DATASET ENTRIES —
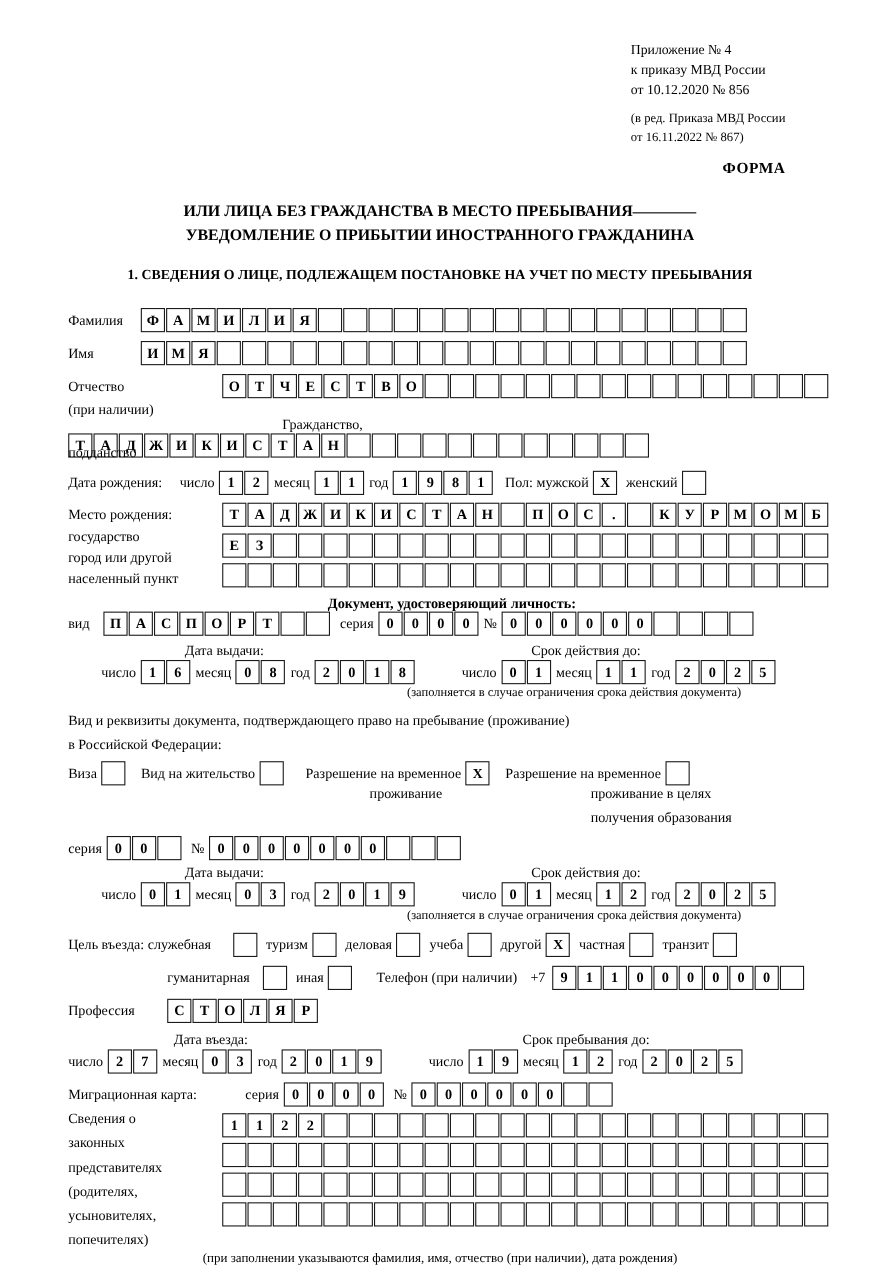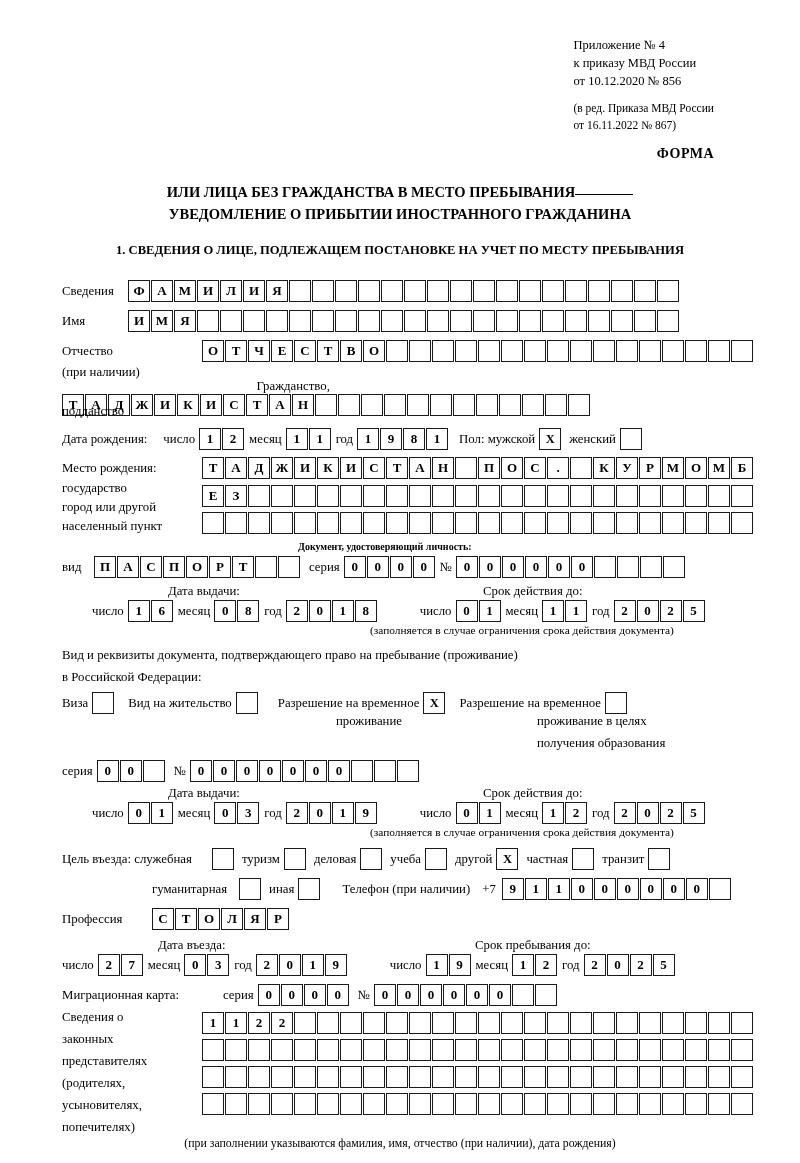--- a/index.html
+++ b/index.html
@@ -52,7 +52,7 @@
   <div class="sect">1. СВЕДЕНИЯ О ЛИЦЕ, ПОДЛЕЖАЩЕМ ПОСТАНОВКЕ НА УЧЕТ ПО МЕСТУ ПРЕБЫВАНИЯ</div>
 
   <div class="row" style="left:62px;top:280px;">
-    <div class="lbl" style="width:66px">Сведения</div>
+    <div class="lbl" style="width:66px">Фамилия</div>
     <div class="cells" id="cells-surname">
         <div class="c">Ф</div>
         <div class="c">А</div>

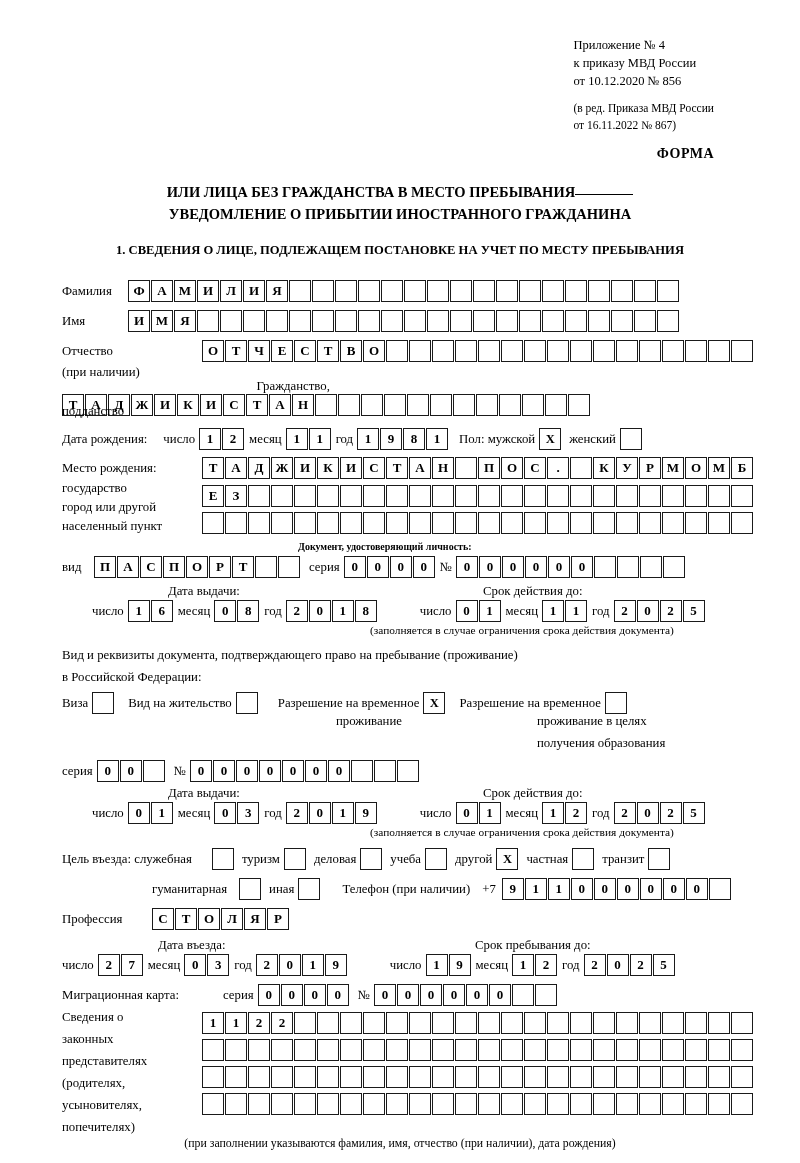--- a/index.html
+++ b/index.html
@@ -290,7 +290,7 @@
   </div>
   <div class="lbl" style="position:absolute;left:62px;top:519px;">населенный пункт</div>
 
-  <div class="lbl b" style="position:absolute;left:298px;top:541px;font-size:10px">Документ, удостоверяющий личность:</div>
+  <div class="lbl b" style="position:absolute;left:298px;top:541px;font-size:13px">Документ, удостоверяющий личность:</div>
   <div class="row" style="left:62px;top:556px;">
     <div class="lbl" style="width:32px">вид</div>
     <div class="cells" id="cells-dockind">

WHAT IS REQUIRED — Go through the records above and copy every line holding the word "Документ".

TASK ANSWER —
-  <div class="lbl b" style="position:absolute;left:298px;top:541px;font-size:10px">Документ, удостоверяющий личность:</div>
+  <div class="lbl b" style="position:absolute;left:298px;top:541px;font-size:13px">Документ, удостоверяющий личность:</div>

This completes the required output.